# Climbing career might be over?



## Dadatwins (May 18, 2004)

Kind of weird typing into this forum, especially about myself. Just got out of the hospital with a staph infection in my right wrist joint. Pulled the wrist at my city job last year while coming down ladder on claw truck, heard and felt a pop in the wrist and lot of pain. Tried some therapy to get it right but it didn't work so finally had surgury to fix last august. Felt pretty good until Isabel hit here last sept. and worked it till it hurt again. Didn't hurt while the work going on but swelled up during the down time. Had more surgury in feb to repair torn ligament and was starting to get back to normal until a couple of weeks ago. Wrist started swelling on trip to see family in n.y. and ended up in emergency room. Spend few days in hospital in n.y and came back to va. pumped up on painkillers and antibiotics. Got into va. hospital and had surgury to clean out infection from wrist.
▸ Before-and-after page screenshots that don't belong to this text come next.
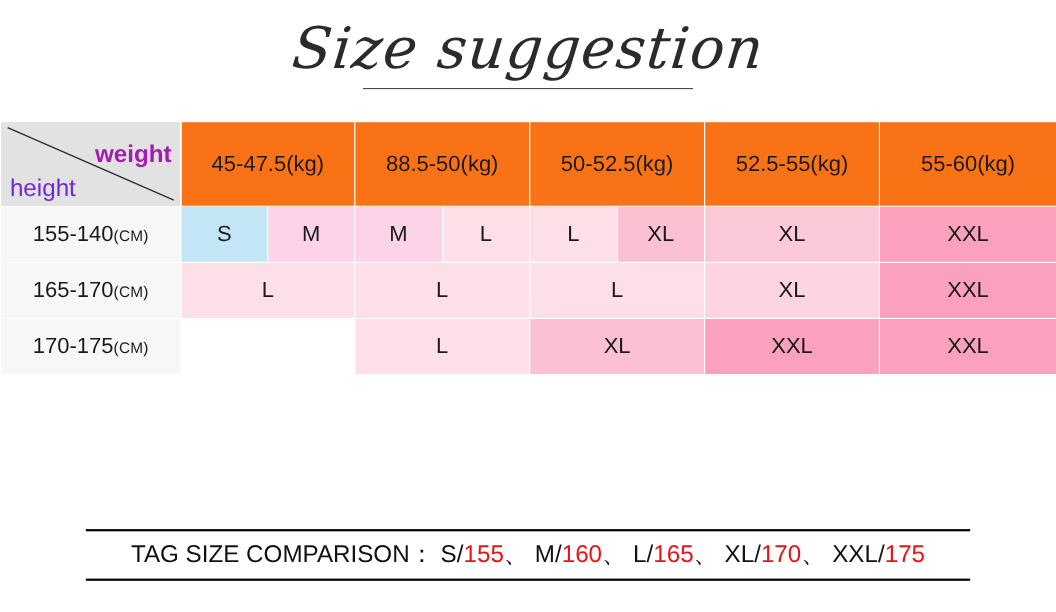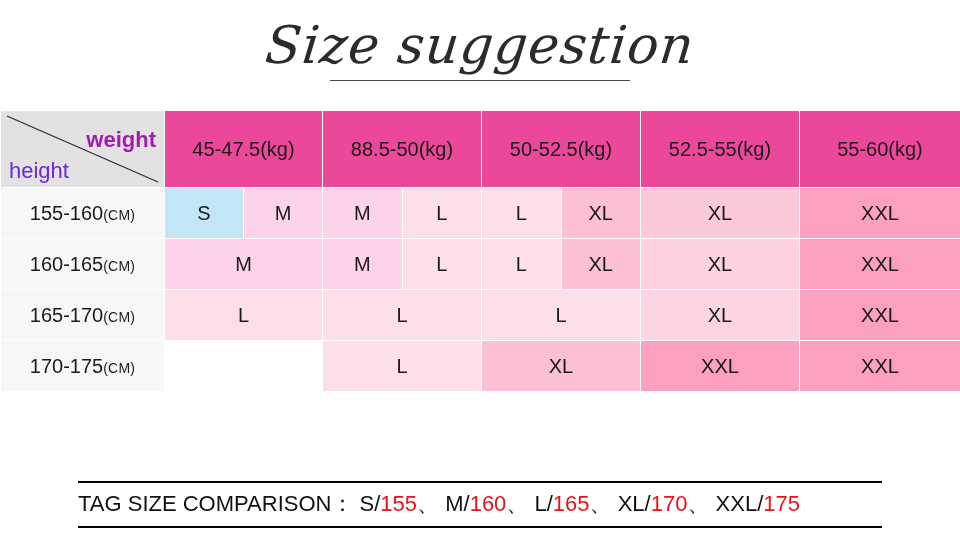"45-47.5(kg)" td.col-head { background: #ec4899 -> #f97316 }
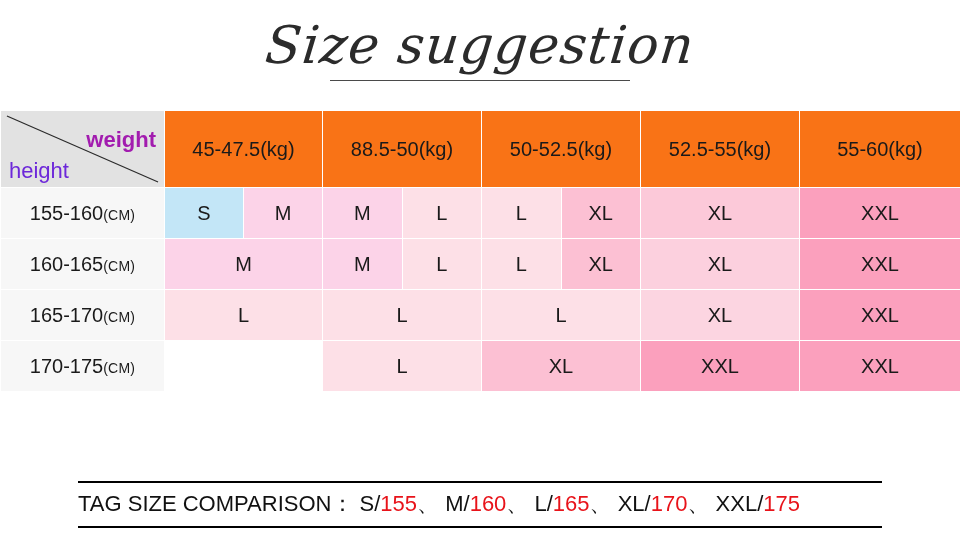"155-160" span { text: 155-160 -> 155-140 }
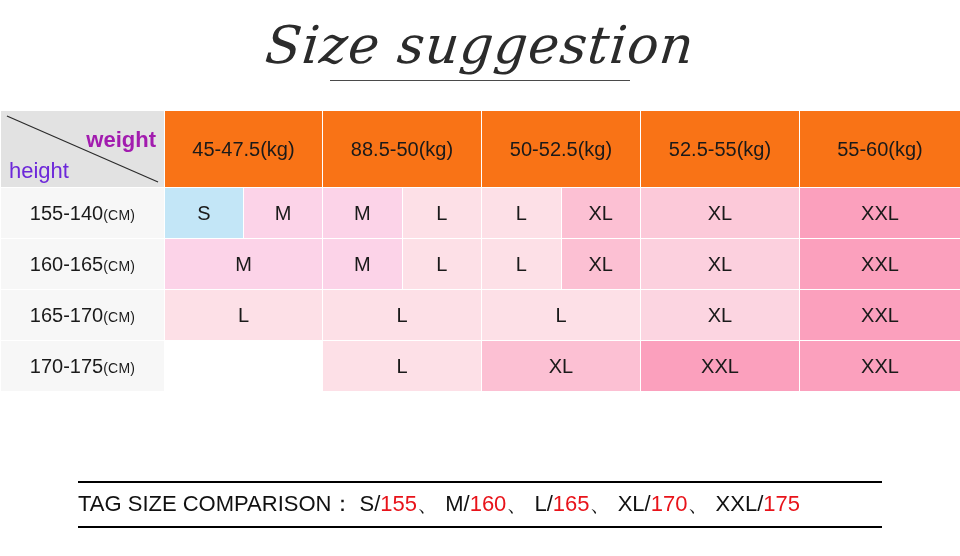"160-165(CM)" tr { html: <tr> <td><span>160-165</span><span>(CM)</span></td> <td><span>M</span></td> <td> <div> <div>M</div> <div>L</div> </div> </td> <td> <div> <div>L</div> <div>XL</div> </div> </td> <td><span>XL</span></td> <td><span>XXL</span></td> </tr> -> none }
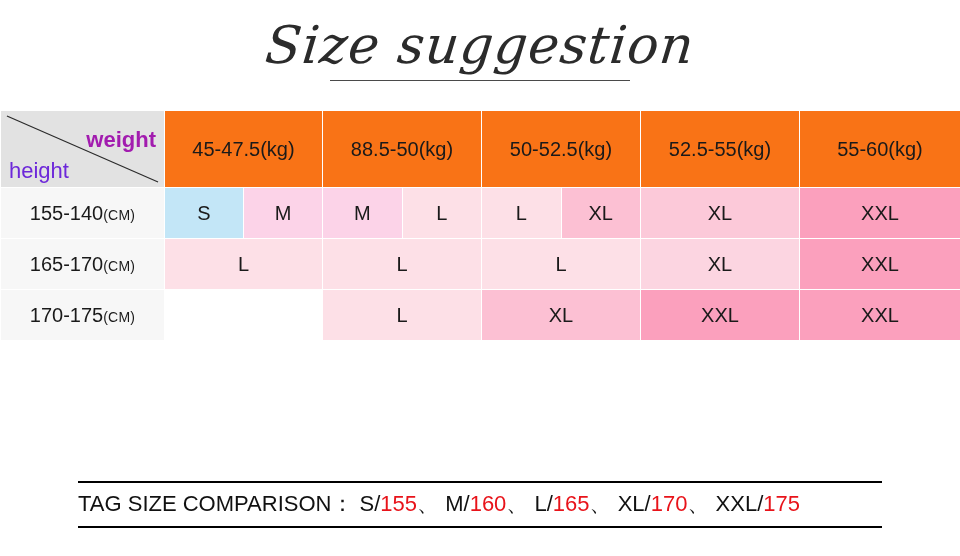"TAG SIZE COMPARISON： S/155、 M/160、" .footer { text-align: left -> center }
Back home after week still on IV at home. Dr. says infection did not get to bone but some cartilidge loss. Hopeful to get feeling back in fingers but full range motion unknown. Not sure of grip either. Lots of therapy ahead. Dr can't say if I will be able to get all back ever. Lots of questions. No one to blame just freaky thing. Now a few months shy of 39 years old I am a statistic.
Kind of scary to think about since this work is pretty much all I have done since I am a kid. Always read about guys falling, or getting cut open but to get knocked out of the game from a bug really sucks. I know there are lots of parts to this biz but climbing and bucket work was enjoyable to me. Guess I will become good left handed stump man. Anyway be careful out there you never know what may happen.


----------



## MasterBlaster (May 18, 2004)

Therapy is your only hope. Use it or lose it. When it hurts so much you wanna cry, go five more minutes.

Mojo sent to you, bro.


----------



## LightningLoader (Jun 21, 2005)

*wrist injury from climbing*

Sorry to hear about your wrist man. That's terrible. I wish more cities would just try using the dual walk-thru type controls instead of those top mount kind with the ladders. They really cut down on the climbing around, since all you have to do is swing around from the cab to the control platform. When you have the top mount style controls with the ladder, you also risk throwing out your sholder or knocking your chin on the rungs if you slip. If anyone want's to see what a grapple truck looks like walk thru controls you can check it out at www.petersenind.com. There's really not much advantage to having those top mount controls as opposed to dual walk thru, and I personally think that it makes more sense to go with the option that will keep the operator safer.


----------



## Ekka (Jun 21, 2005)

Dadatwins

Sorry to here that mate, what a bummer. You might get some light duties stump grinding or similar and never know ... be back in action some day.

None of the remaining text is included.